There are many good reasons why someone would want to use an Android emulator on their computer. App developers may be attempting to test their app before releasing it.
Gamers may prefer to play with a mouse and keyboard instead of on the keyboard of the phone. Maybe you just want it to be there for the sake of having it. In any case, Android emulation on a PC is possible, and it's a lot easier now than it was previously.
Andy, AmiduOS, and Leapdroid are among the old favorites that have either left the space or become unusable at some point, but everything else should work fine for most people. The best Android emulators for PC and Mac are listed below.
It's also worth mentioning that Windows 11 now supports native Android apps.
Google Play Games is also available in beta on Windows 11. When it's fully operational, this will be a fantastic option for gamers.
Keep an eye out for the ability to run apps and games natively on Windows 11 replacing the use of emulators for a variety of use cases such as gaming and general productivity.
Best Android Emulators for PC and Mac
In short, the following is a list of the top options.
- Android Studio
- Bliss OS
- Phoenix OS
- Remix OS Player
- Make your own
Platform: Cloud / PC / Windows / Mac / etc.
Many users consider BlueStacks to be the most comprehensive Android app player available, and with good reason. Apart from being compatible with both Windows and Mac, this emulator is jam-packed with features to enhance the gaming experience.
The Keymapping Tool, which allows you to create customized control schemes, the Instance Manager, which allows you to create multiple instances of the emulator and run multiple games at the same time, and quality-of-life features like Eco Mode.
This helps to reduce resource consumption while running the most demanding games, are among its most popular features. It's also the safest emulator available, with GDPR compliance certified — your data is always safe with them.
BlueStacks 5, the most recent version, is the lightest and fastest emulator ever, providing high-performance gaming even on low-end devices.
The new version addresses some of the most common complaints about the previous version, including the fact that it can feel bloated, especially on older hardware.
Try it for yourself right now and see why BlueStacks has a global community of over 500 million gamers!
2. LD Player
LDPlayer is a small Android emulator that focuses on gaming performance. It runs Android Nougat 7.1 and has all of the standard gamer features, such as good keyboard mapping controls, multi-instance, macros, high FPS, and graphical support.
Epic Seven, Clash of Clans, Arknights, and a slew of other games are supported.
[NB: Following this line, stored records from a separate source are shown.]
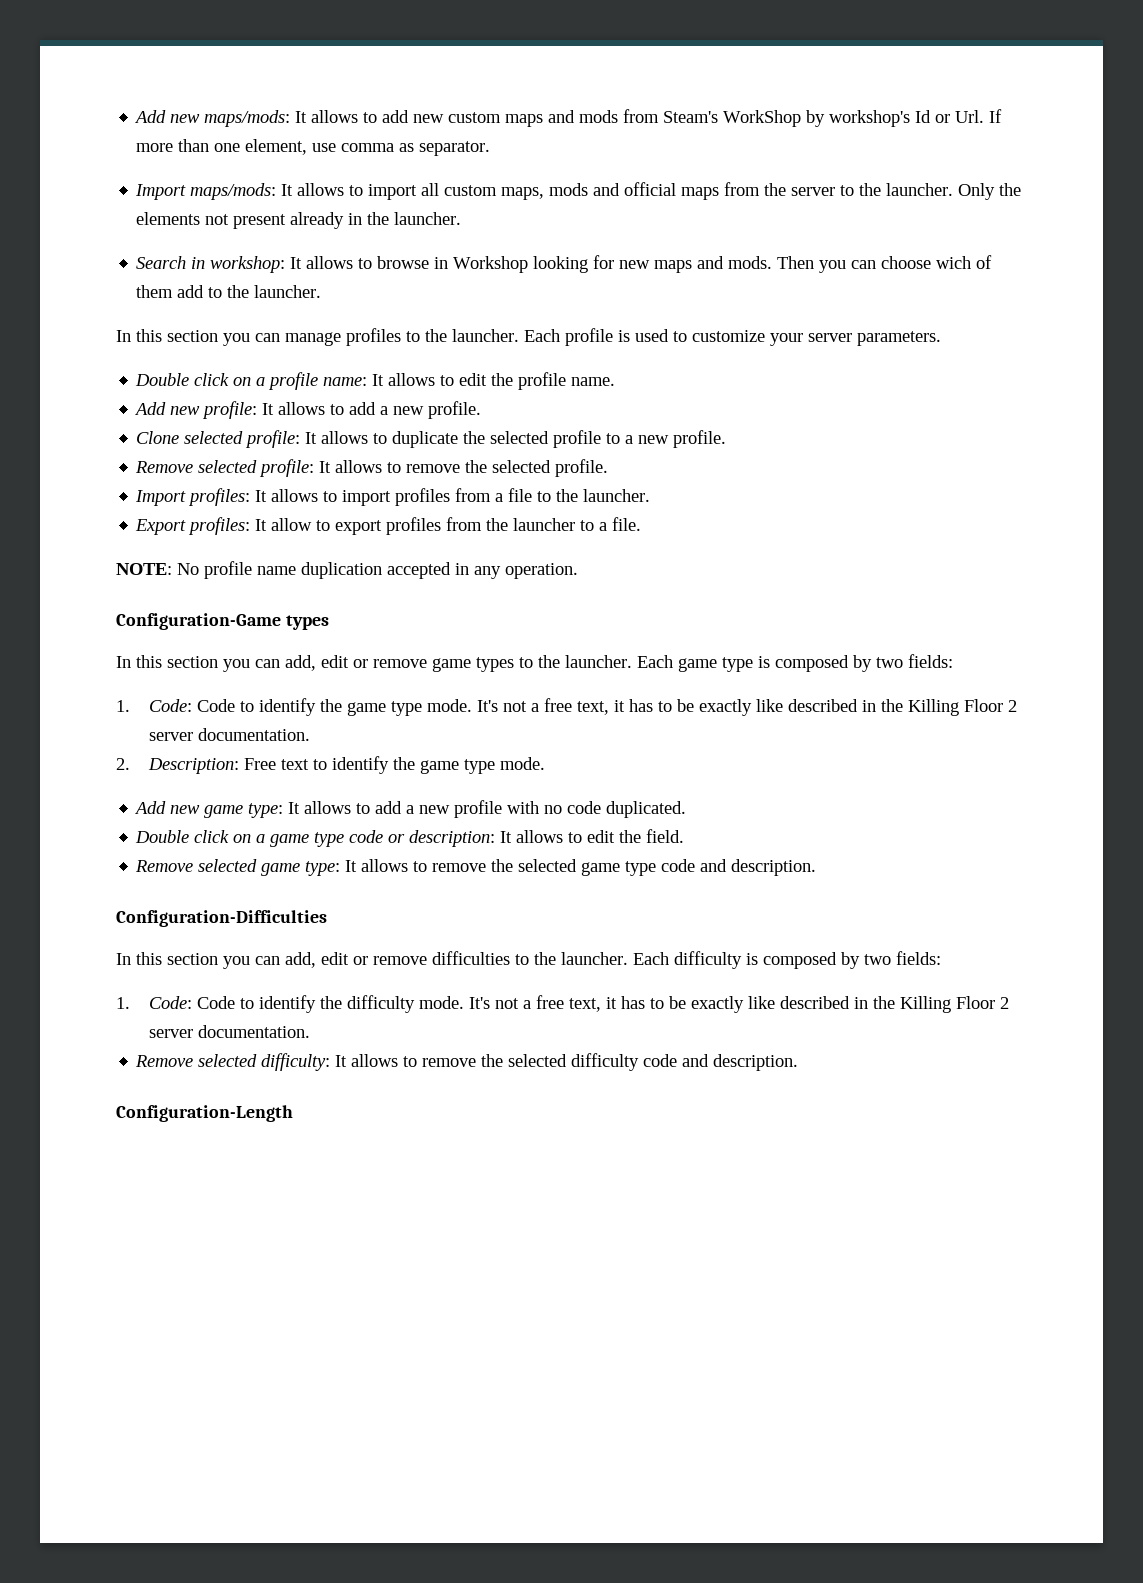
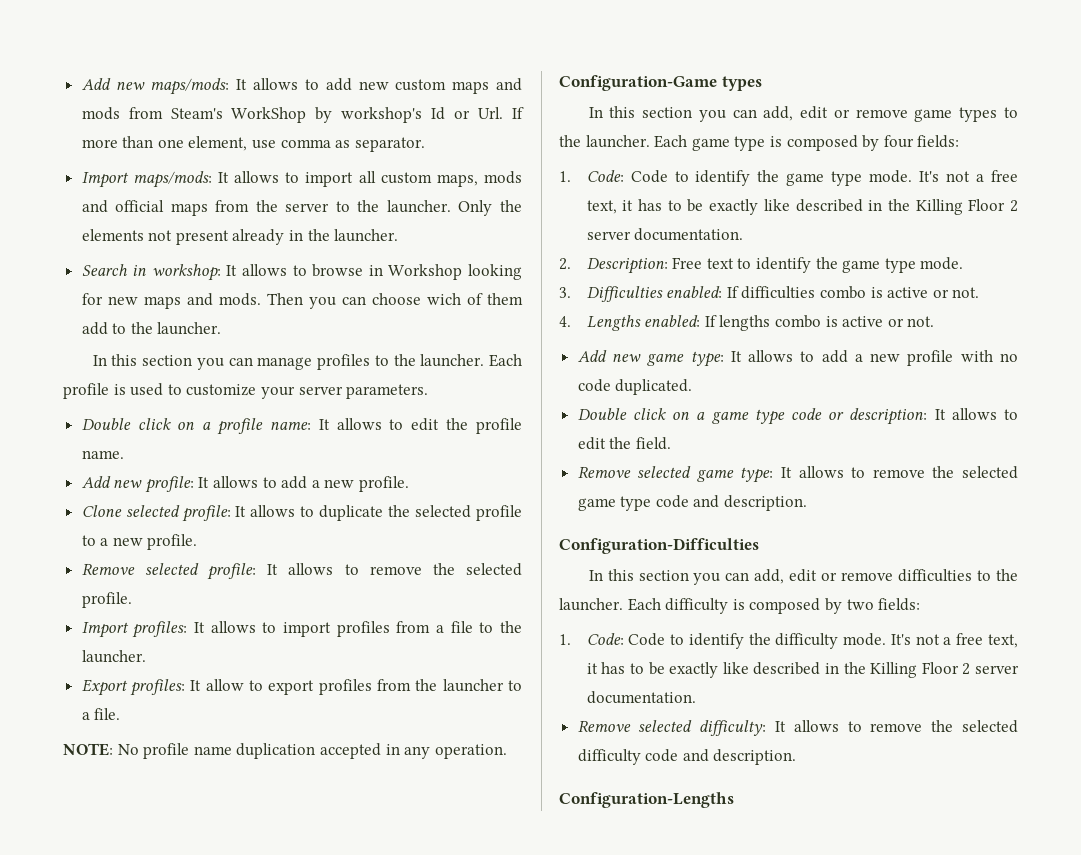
[876,657,903,668] two -> [883,135,914,148] four
(545, 763) none -> [559,286,980,302] [559,315,935,331] // 3. Difficulties enabled: If difficulties combo is active or not. // 4. Lengths enabled: If lengths combo is active or not.
[116,1105,293,1122] Configuration-Length -> [559,792,734,808] Configuration-Lengths

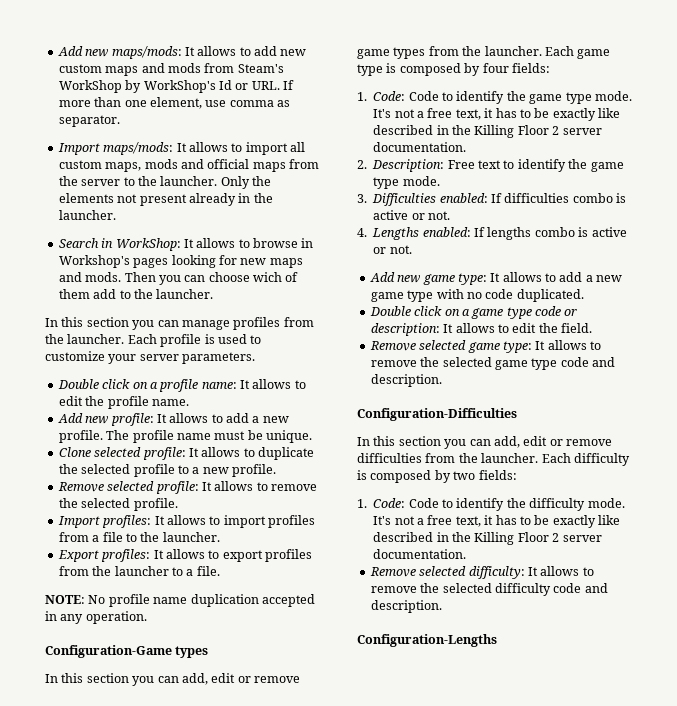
[341,107,423,123] workshop's -> [143,80,216,93] WorkShop's
[478,107,504,119] Url. -> [251,81,280,90] URL.
[151,264,221,281] workshop: -> [115,238,181,251] WorkShop:
[388,264,463,280] Workshop -> [58,255,169,268] Workshop's pages
[374,355,389,366] to -> [283,317,314,327] from
(410, 484) none -> [106,430,312,443] The profile name must be unique.
[205,679,244,691] allow -> [165,549,205,559] allows
[1004,107,1018,118] to -> [428,46,459,56] from
[907,350,954,366] profile -> [370,290,434,302] game type
[977,570,992,581] to -> [425,453,456,463] from

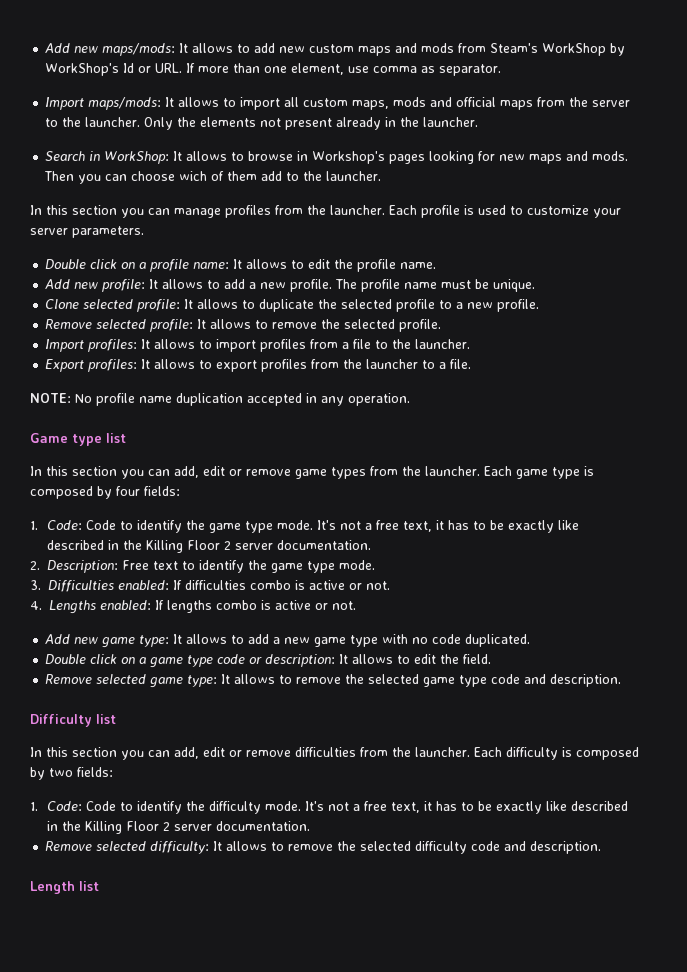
[45,645,209,658] Configuration-Game types -> [30,433,126,446] Game type list
[357,408,517,421] Configuration-Difficulties -> [30,714,116,727] Difficulty list
[357,634,497,647] Configuration-Lengths -> [30,881,99,894] Length list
This emulator is one of the few on the list that receives regular updates to improve compatibility.
LDPlayer has improved the smoothness of Free Fire and Mobile Legends, as well as fixed the device restriction in Moonlight Sculptor, in the most recent versions.
LDPlayer is also a well-rounded emulator for using popular apps like TikTok, Instagram, and others. It takes some design cues from Bluestacks, which isn't necessarily a bad thing.
It's a good all-arounder that should meet most people's needs.
3. Android Studio Emulator
The default development console (integrated development environment, or IDE) for Android is Android Studio. It comes with a set of tools to assist developers in creating Android-specific apps and games.
It turns out that there's a built-in emulator you can use to test your app or game. From time to time, we use the emulator to try out new Android versions.
Although the setup is somewhat complicated, it is by far the fastest and most feature-rich option on this list. You can run stock Android, download apps from the Google Play Store, customize launchers and keyboards, and emulate any device size or form factor.
You can even experiment with foldable gadgets!
4. ARChon runtime for Chrome
Platform: OS X, Linux and Windows
ARChon isn't your average emulator. It's a Google Chrome extension that you install. After that, Chrome will be able to run Android apps and games (albeit with limited support).
It's not easy to get this emulator up and running. You'll need to add the extension to Chrome. After that, you must obtain APKs and install them.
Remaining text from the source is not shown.